◆ Data under study ◆
=====

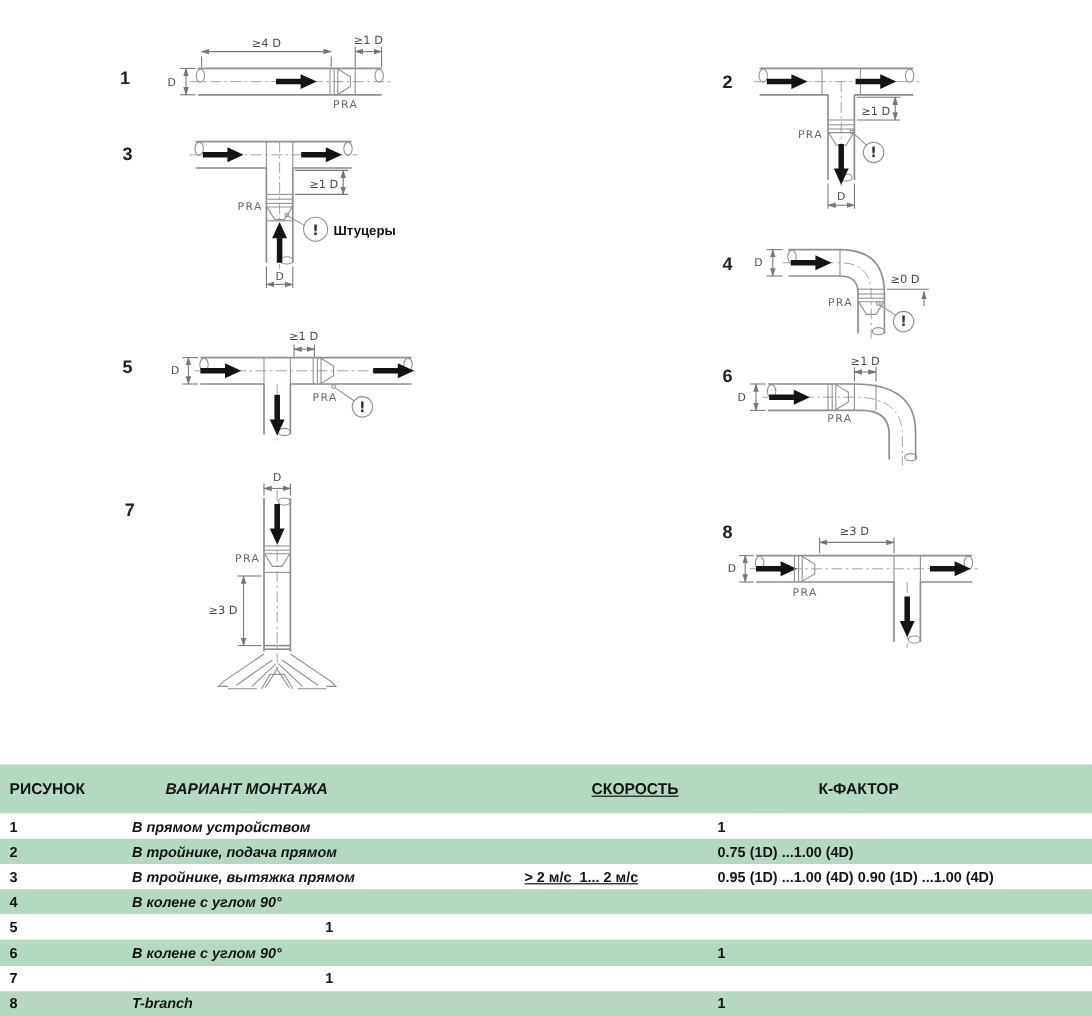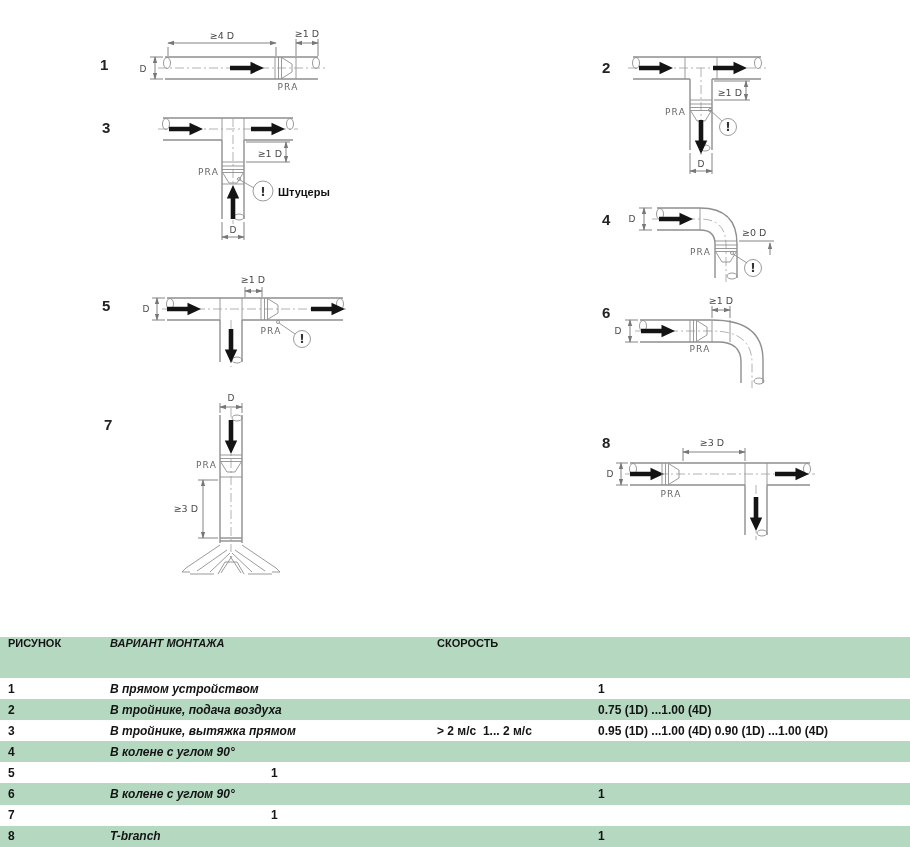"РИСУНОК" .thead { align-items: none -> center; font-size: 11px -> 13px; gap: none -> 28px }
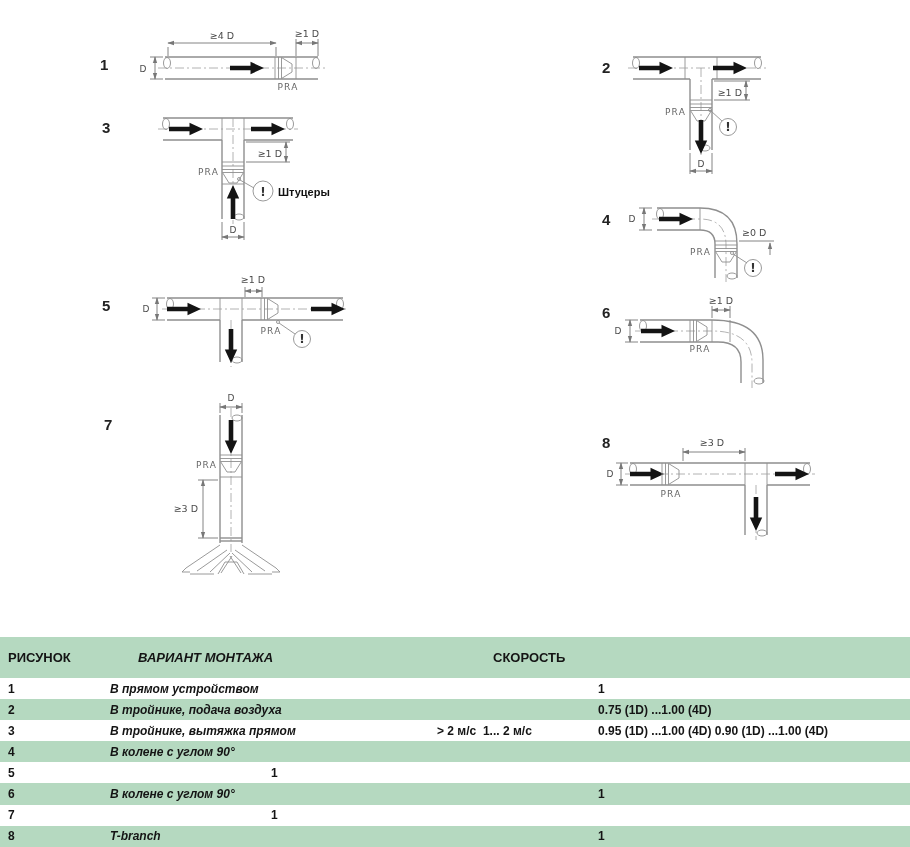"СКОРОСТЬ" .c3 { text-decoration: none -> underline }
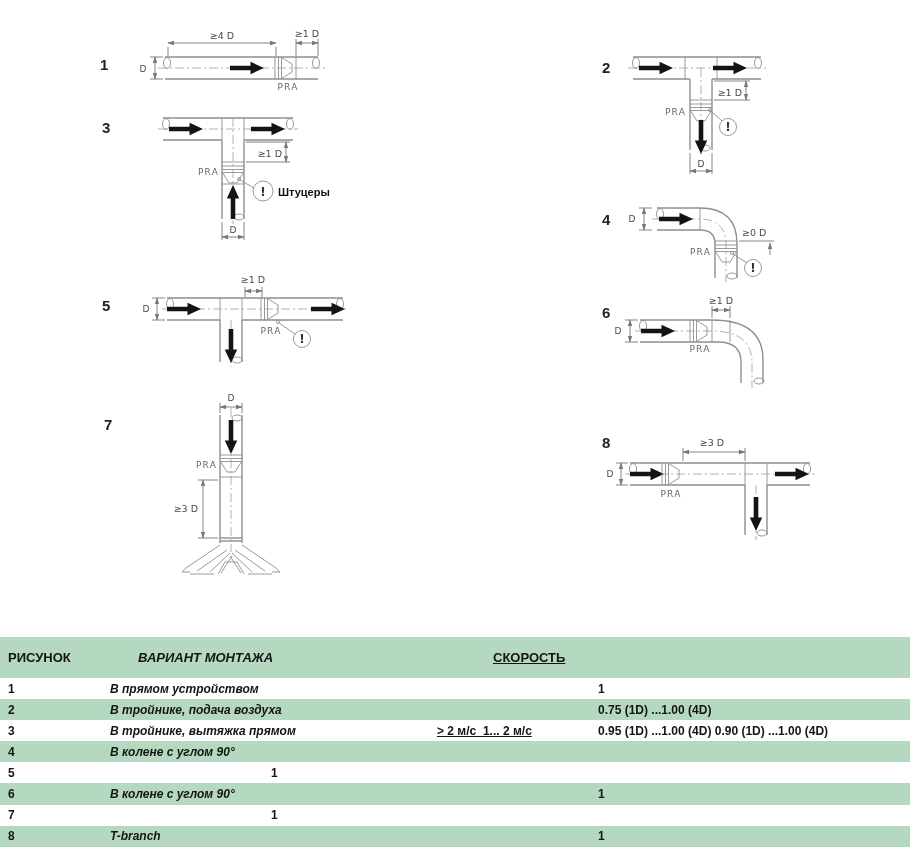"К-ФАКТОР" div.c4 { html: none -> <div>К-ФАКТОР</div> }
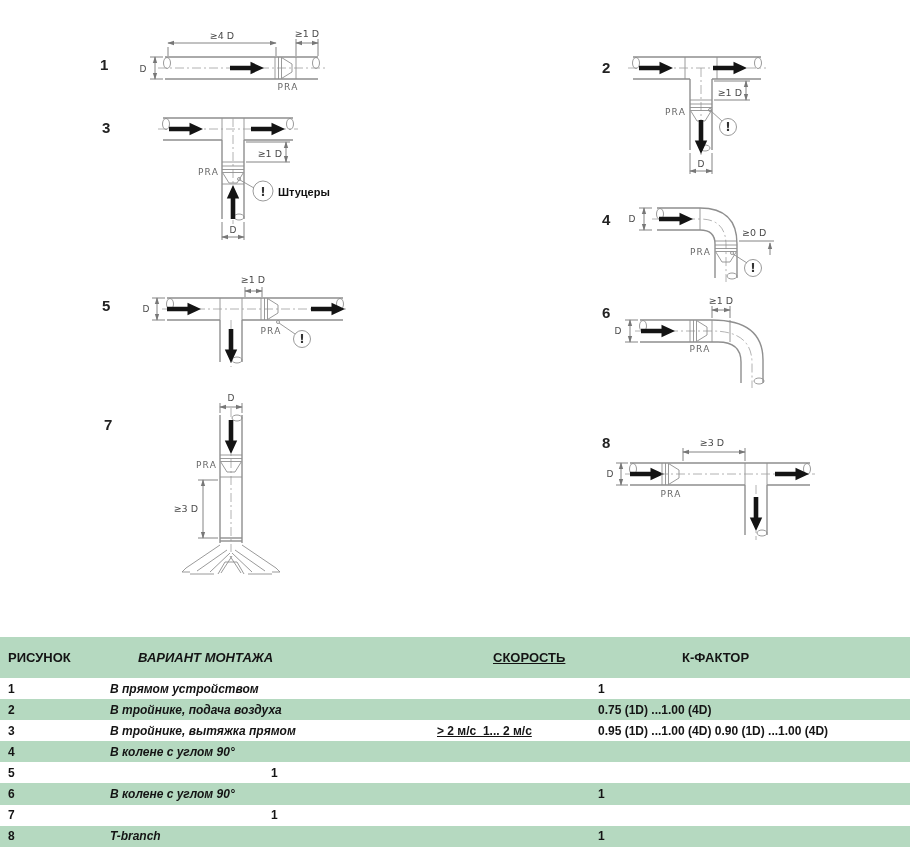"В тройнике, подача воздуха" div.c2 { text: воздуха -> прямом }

=====

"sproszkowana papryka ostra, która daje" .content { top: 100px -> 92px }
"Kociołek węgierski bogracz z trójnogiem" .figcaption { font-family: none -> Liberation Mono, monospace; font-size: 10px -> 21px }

=====

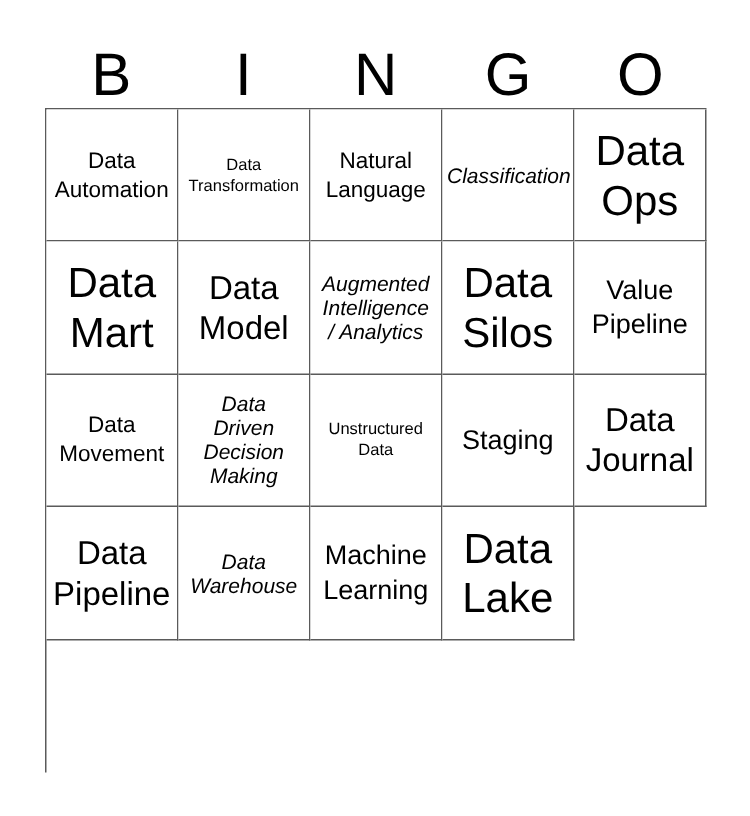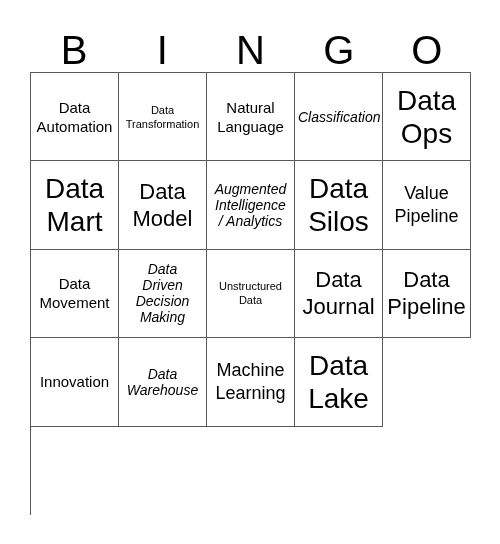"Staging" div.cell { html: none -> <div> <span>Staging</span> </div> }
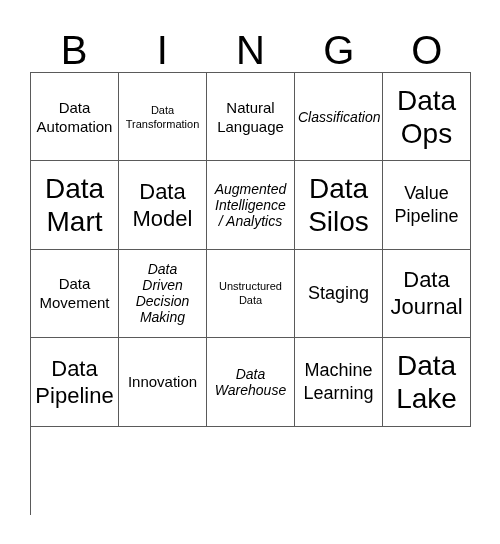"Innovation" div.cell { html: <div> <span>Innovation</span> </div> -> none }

=====

◆ Exercise requirements ◆
Start with the line above containing "text-decoration: none ->" and end with the line containing "text: воздуха ->". Set down that stretch exactly, without any pictures.

◆ Task solution ◆
"СКОРОСТЬ" .c3 { text-decoration: none -> underline }
"К-ФАКТОР" div.c4 { html: none -> <div>К-ФАКТОР</div> }
"В тройнике, подача воздуха" div.c2 { text: воздуха -> прямом }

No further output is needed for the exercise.